[Web interface edit records]

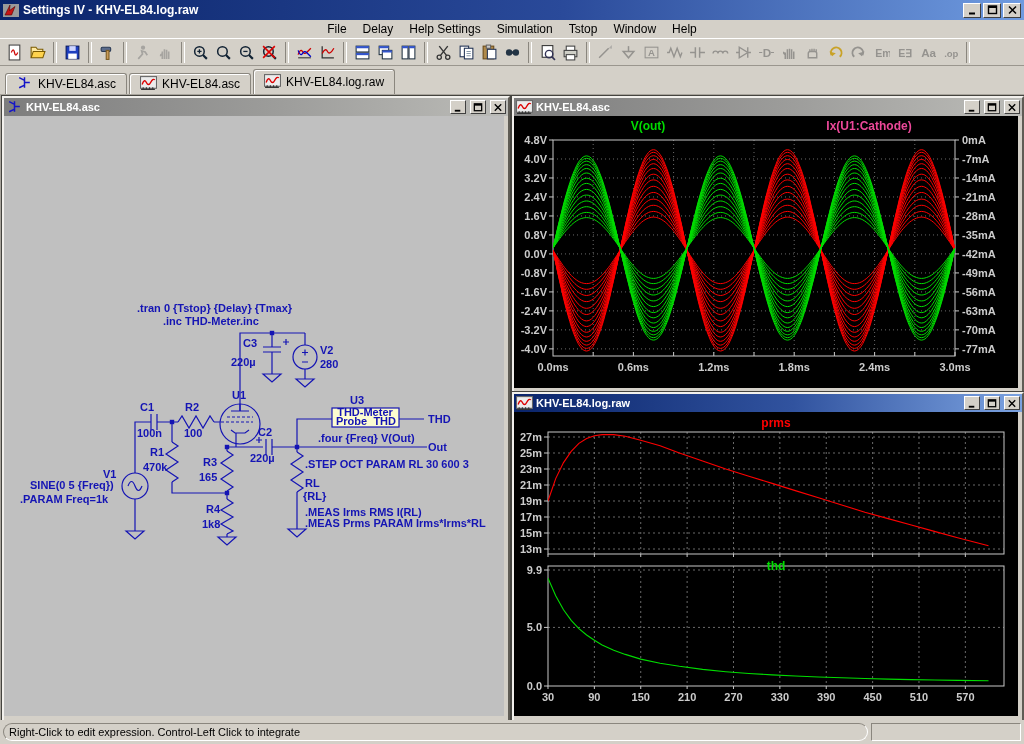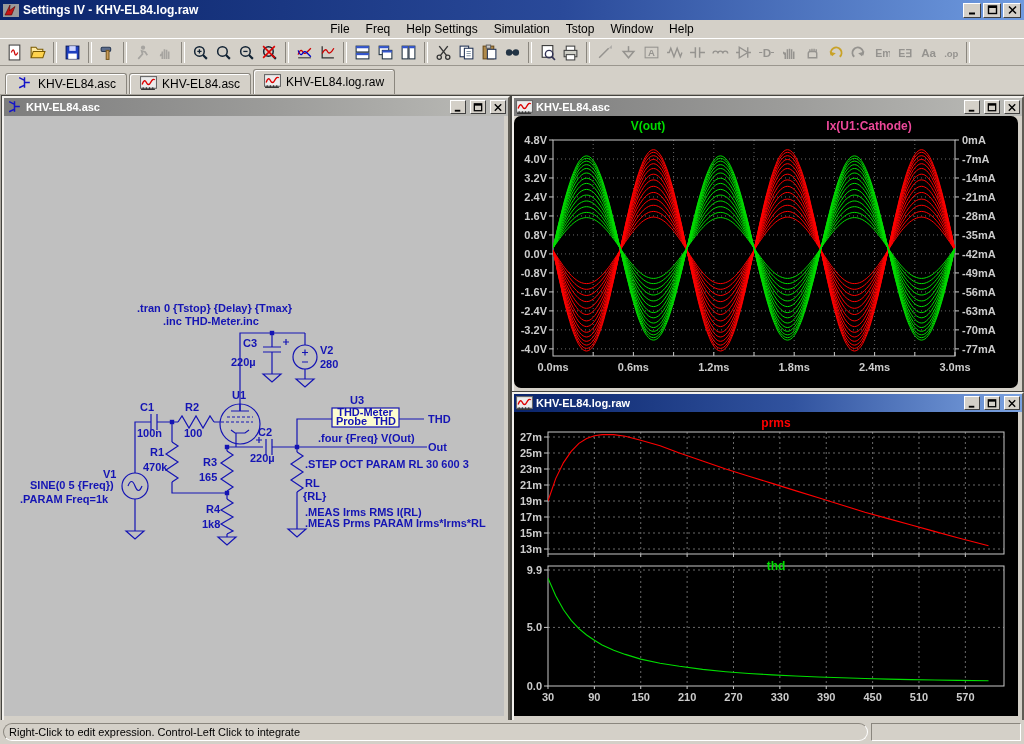--- a/index.html
+++ b/index.html
@@ -94,7 +94,7 @@
 
   <div class="menubar" id="menubar">
       <span class="menu-item">File</span>
-      <span class="menu-item">Freq</span>
+      <span class="menu-item">Delay</span>
       <span class="menu-item">Help Settings</span>
       <span class="menu-item">Simulation</span>
       <span class="menu-item">Tstop</span>

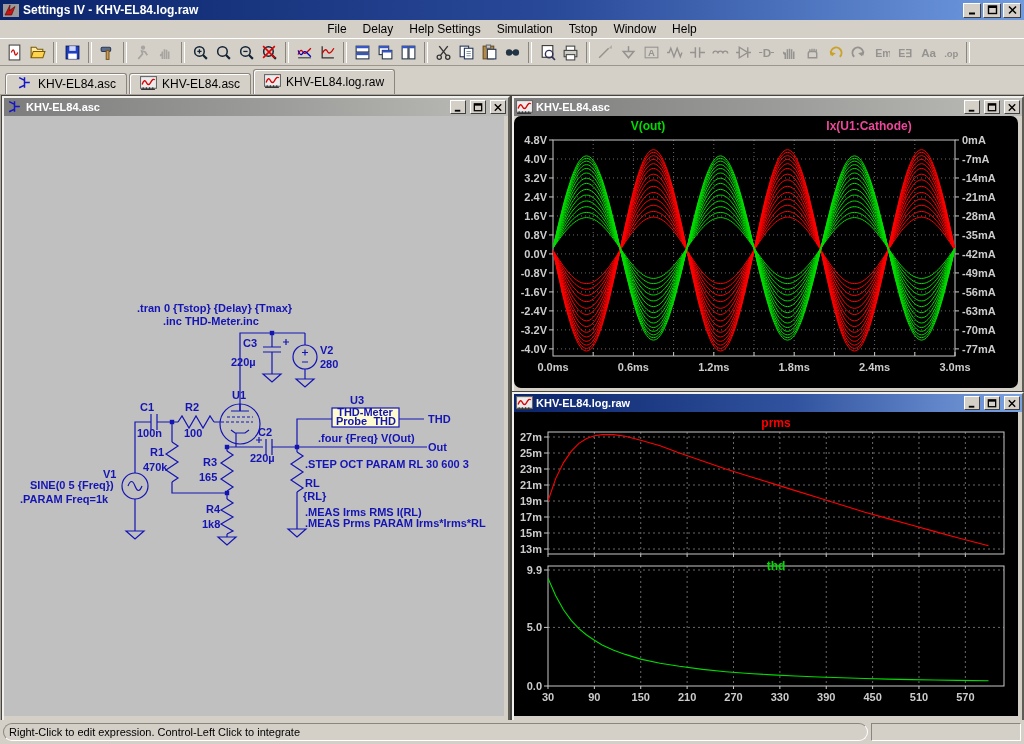--- a/index.html
+++ b/index.html
@@ -521,7 +521,7 @@
             </svg>
           </span>
       </div>
-      <div class="child-body plot-body" style="width:504px;height:272px;border-radius:7px;">
+      <div class="child-body plot-body" style="width:504px;height:272px;">
         <span class="legend" style="left:94px;top:3px;width:80px;color:#00dc00;">V(out)</span>
         <span class="legend" style="left:280px;top:3px;width:150px;color:#ec4899;">Ix(U1:Cathode)</span>
         <svg class="plotsvg" width="504" height="272">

*AIM OF THE TASK:* For this exercise, please reproduce the records above exactly and drop the images.

*RESPONSE:*
--- a/index.html
+++ b/index.html
@@ -94,7 +94,7 @@
 
   <div class="menubar" id="menubar">
       <span class="menu-item">File</span>
-      <span class="menu-item">Freq</span>
+      <span class="menu-item">Delay</span>
       <span class="menu-item">Help Settings</span>
       <span class="menu-item">Simulation</span>
       <span class="menu-item">Tstop</span>

--- a/index.html
+++ b/index.html
@@ -521,7 +521,7 @@
             </svg>
           </span>
       </div>
-      <div class="child-body plot-body" style="width:504px;height:272px;border-radius:7px;">
+      <div class="child-body plot-body" style="width:504px;height:272px;">
         <span class="legend" style="left:94px;top:3px;width:80px;color:#00dc00;">V(out)</span>
         <span class="legend" style="left:280px;top:3px;width:150px;color:#ec4899;">Ix(U1:Cathode)</span>
         <svg class="plotsvg" width="504" height="272">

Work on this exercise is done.